• Task details:
In the entries below, find the line containing "width: 600px ->" and the line containing "text: Mandi ->". Copy those two lines and everything between them exactly, without the pictures.

• Data shown:
........
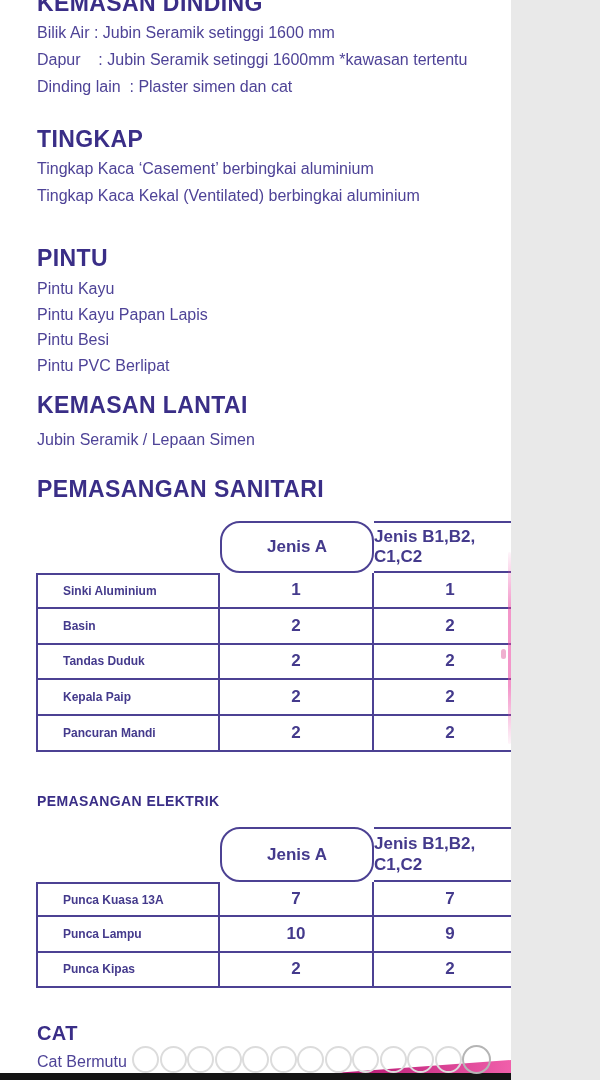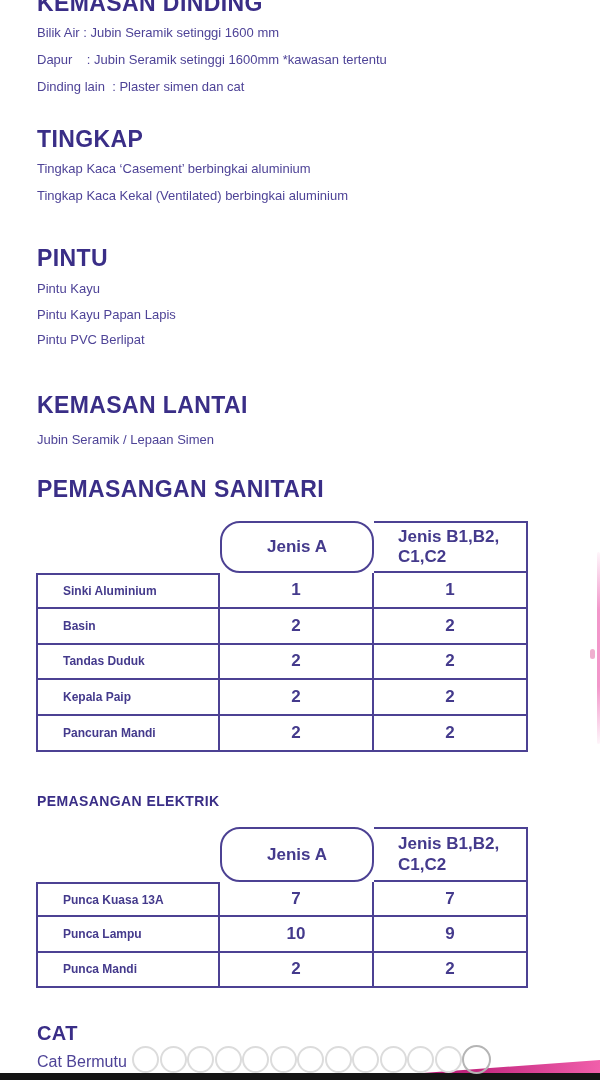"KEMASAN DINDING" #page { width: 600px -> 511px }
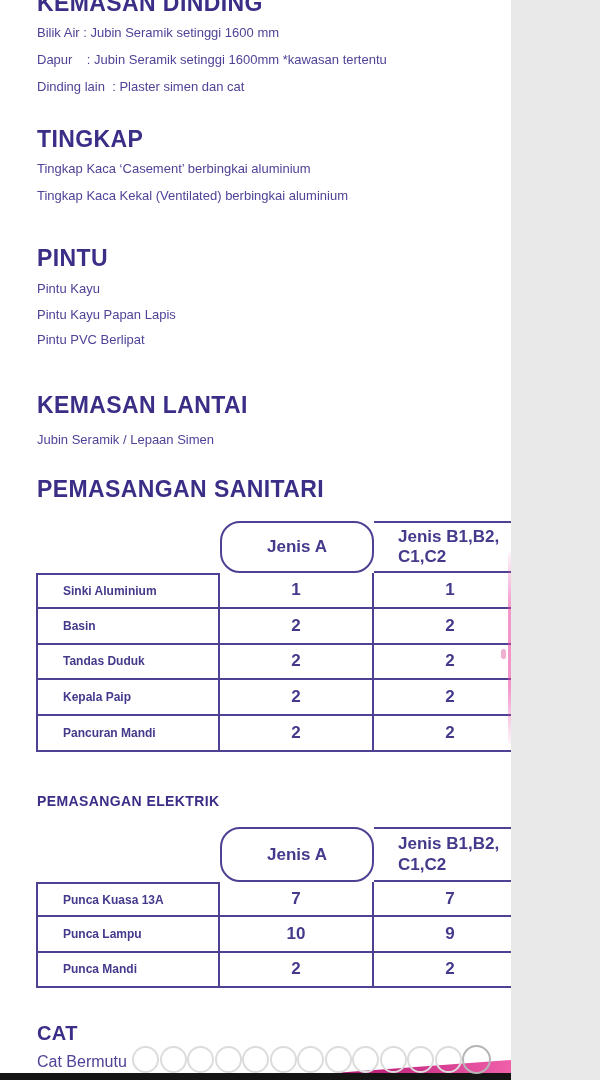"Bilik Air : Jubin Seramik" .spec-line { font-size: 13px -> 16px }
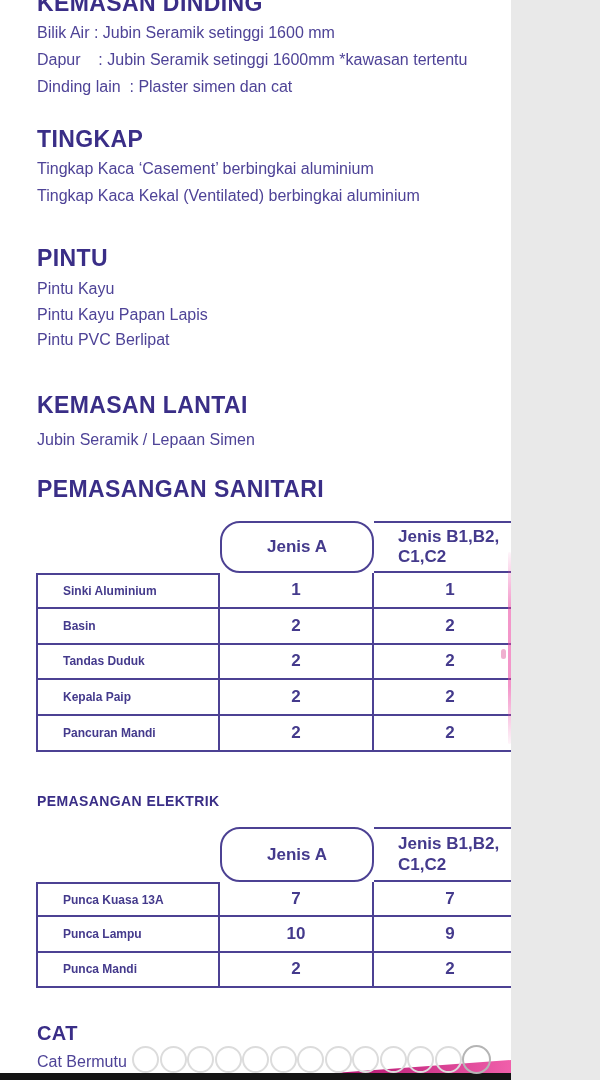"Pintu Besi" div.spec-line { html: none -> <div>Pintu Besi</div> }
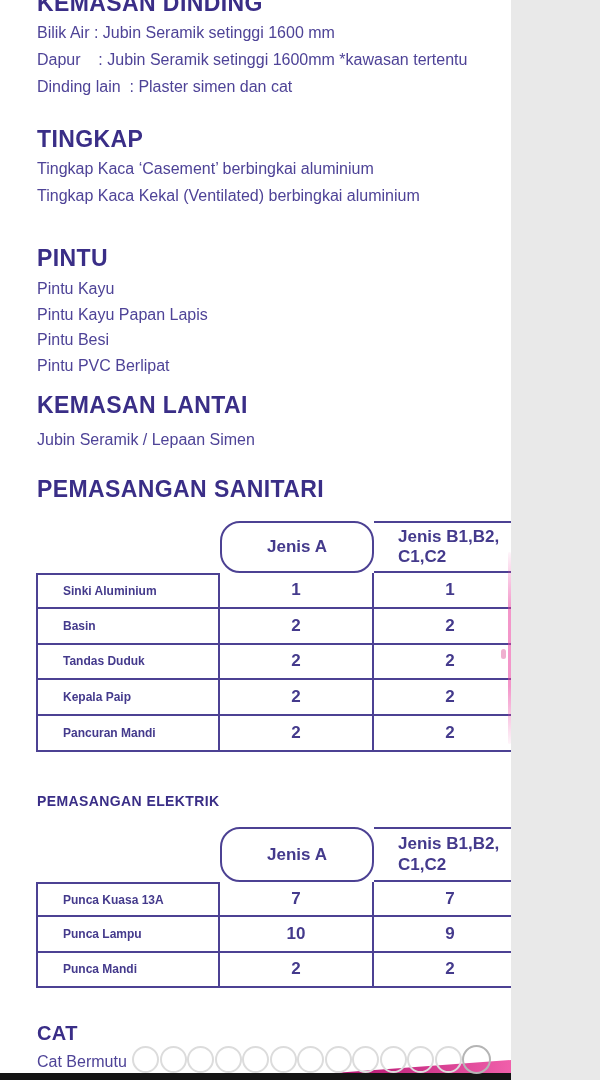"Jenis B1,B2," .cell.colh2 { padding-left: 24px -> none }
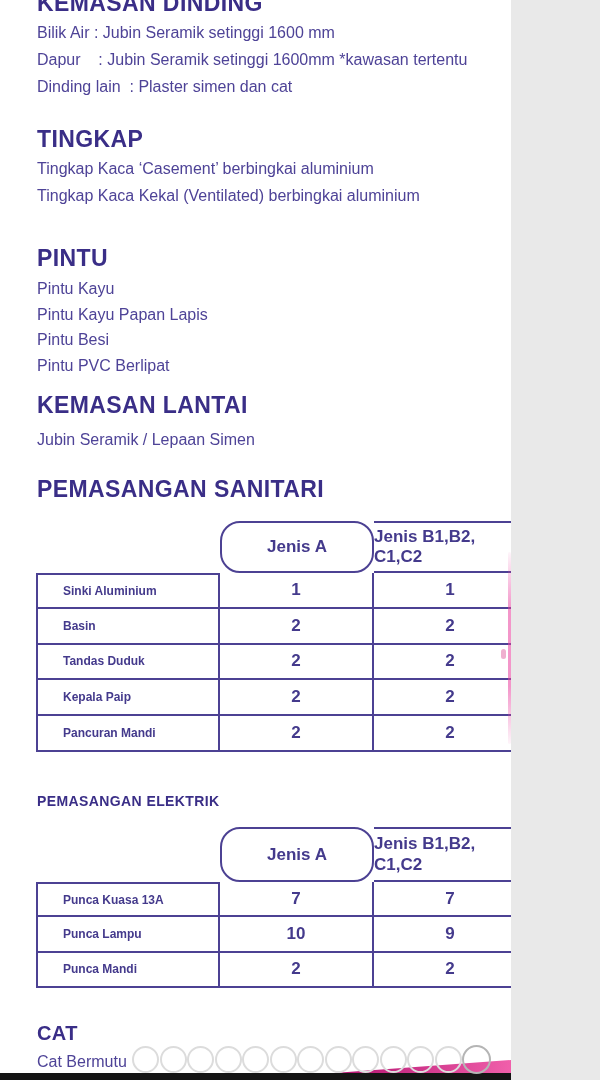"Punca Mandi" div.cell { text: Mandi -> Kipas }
........
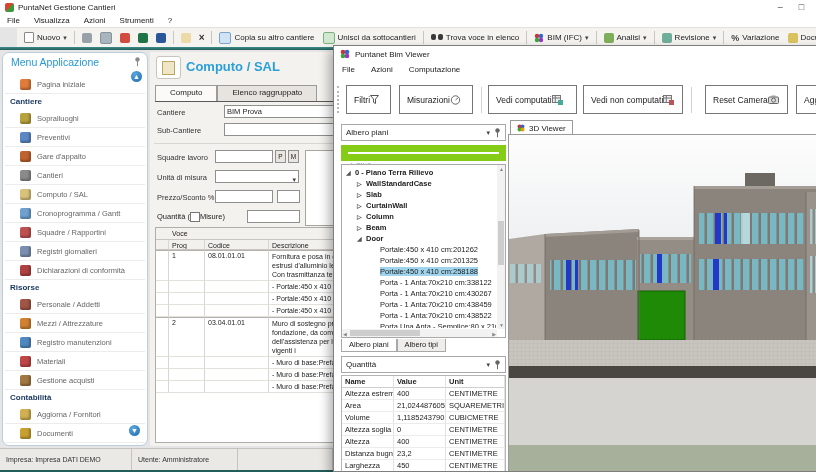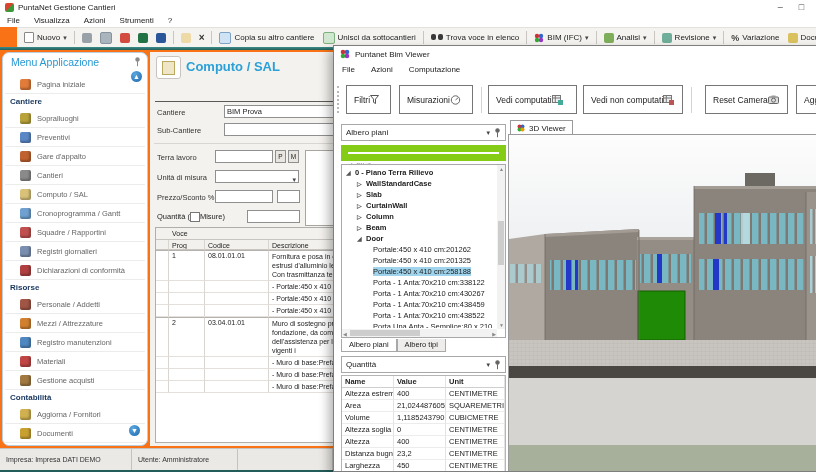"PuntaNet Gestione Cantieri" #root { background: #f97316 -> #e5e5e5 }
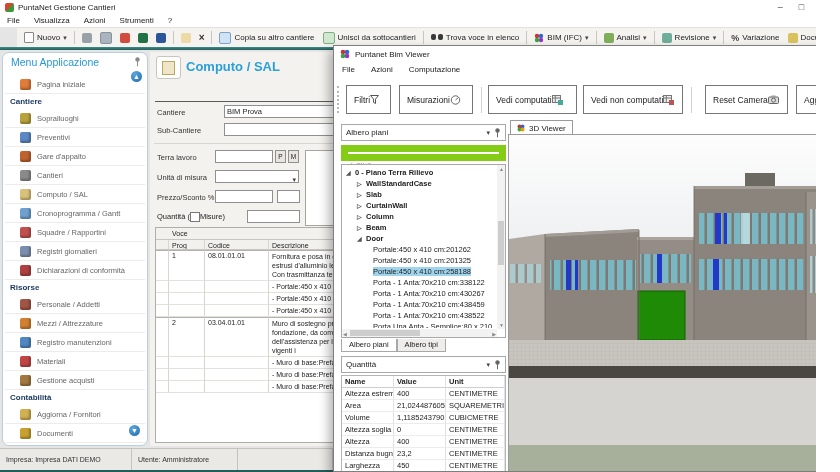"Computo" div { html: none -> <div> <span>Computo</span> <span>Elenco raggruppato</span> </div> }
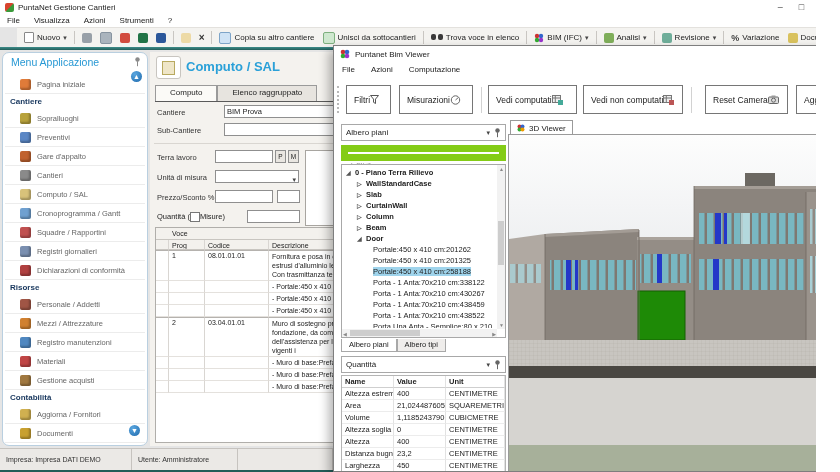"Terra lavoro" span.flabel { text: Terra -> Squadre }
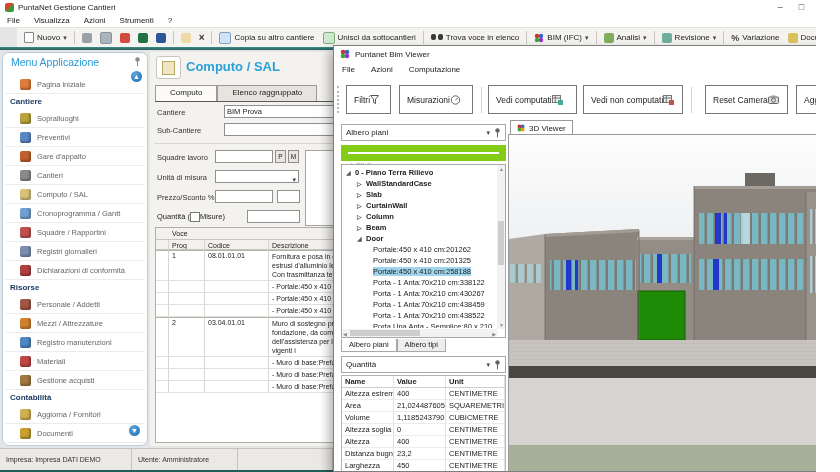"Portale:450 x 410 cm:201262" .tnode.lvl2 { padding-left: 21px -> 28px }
........
• Answer to this task:
"KEMASAN DINDING" #page { width: 600px -> 511px }
"Bilik Air : Jubin Seramik" .spec-line { font-size: 13px -> 16px }
"Pintu Besi" div.spec-line { html: none -> <div>Pintu Besi</div> }
"Jenis B1,B2," .cell.colh2 { padding-left: 24px -> none }
"Punca Mandi" div.cell { text: Mandi -> Kipas }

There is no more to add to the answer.